Ньютон останавливается на мгновение. Долгие экспедиции, аномальные изменения поведения косяков рыб, повышенная смертность отдельных видов, добровольно выбросившиеся дельфины в ожогах, но не в таком количестве чтобы заинтересовать общественность. А еще шум океана. Везде. Как-бы далеко он не мчался от берега. И конечно сны. Странные, реалистичные в ощущениях, но будто сошедшие со страниц графической новеллы. Последнее время они почти прекратились, но рано радоваться. Скорее всего, это ремиссия, резкий отлив перед цунами. Возможно возвращение в штаты, к старому исследованию меньше всего сейчас необходимо Ньюту, но к чему тогда все эти шесть степеней, если планируешь до конца своей жизни кутаться в плед? В его отсутствие что-то изменилось. И серьезно, раз всполошились парни из НАСА. Он должен быть в курсе, ведь кто разберется с этим лучше, чем рок-звезда биологии!

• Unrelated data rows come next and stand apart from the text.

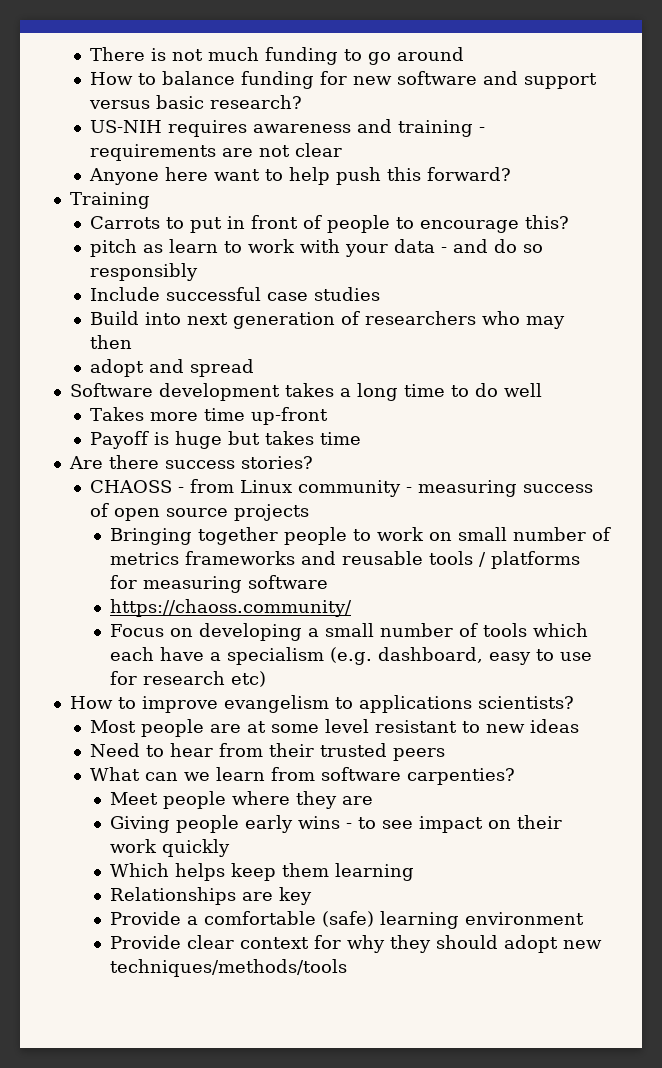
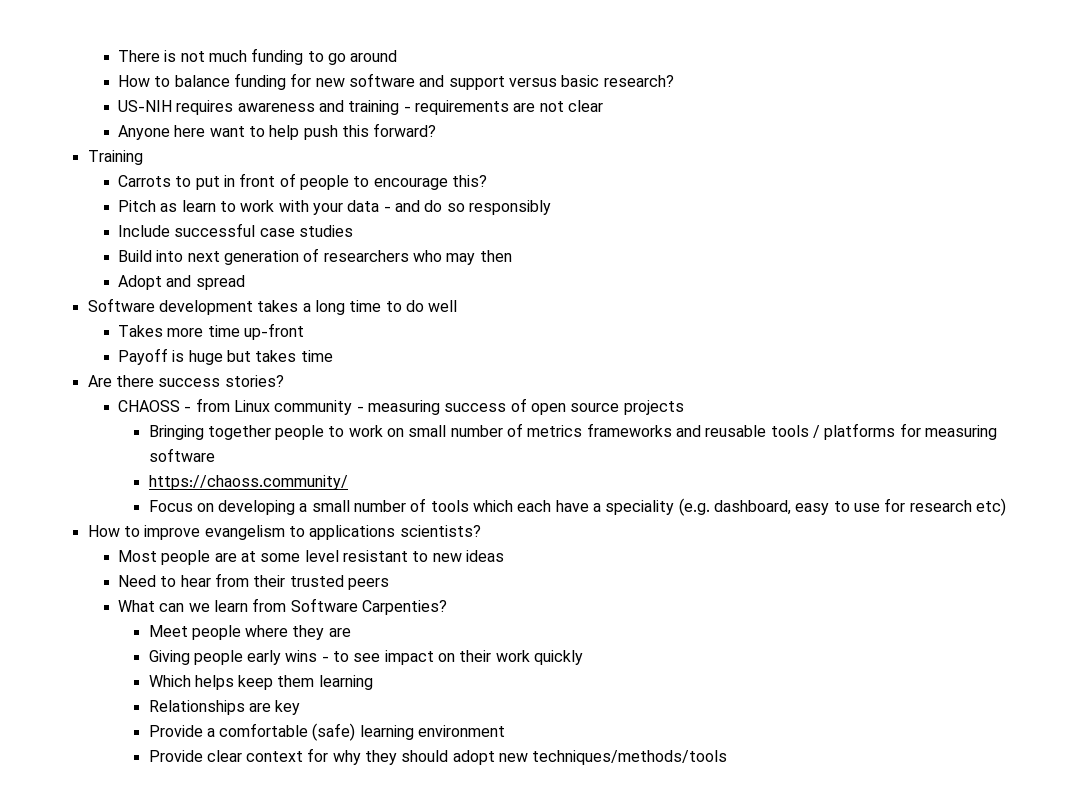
- pitch as learn to work with your data - and do so responsibly
+ Pitch as learn to work with your data - and do so responsibly
- adopt and spread
+ Adopt and spread
- Focus on developing a small number of tools which each have a specialism (e.g. dashboard, easy to use for research etc)
+ Focus on developing a small number of tools which each have a speciality (e.g. dashboard, easy to use for research etc)
- What can we learn from software carpenties?
+ What can we learn from Software Carpenties?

— Ньют? — в голосе математика звучит тревога. — Ты отдаешь себе отчет?

— Да. — Коротко кивает Гейзлер, оживая и вновь принимаясь за сборы. — Будет круто. Я покажу тебе МИТ! Ах, да. Не успею. Мы ведь быстро? Пара дней. Туда и обратно?! — бросает он, нервно повторяя свое ни то утверждение, ни то вопрос. Повторяет, словно предчувствуя, что все последующие утра никогда отныне не станут такими как сейчас.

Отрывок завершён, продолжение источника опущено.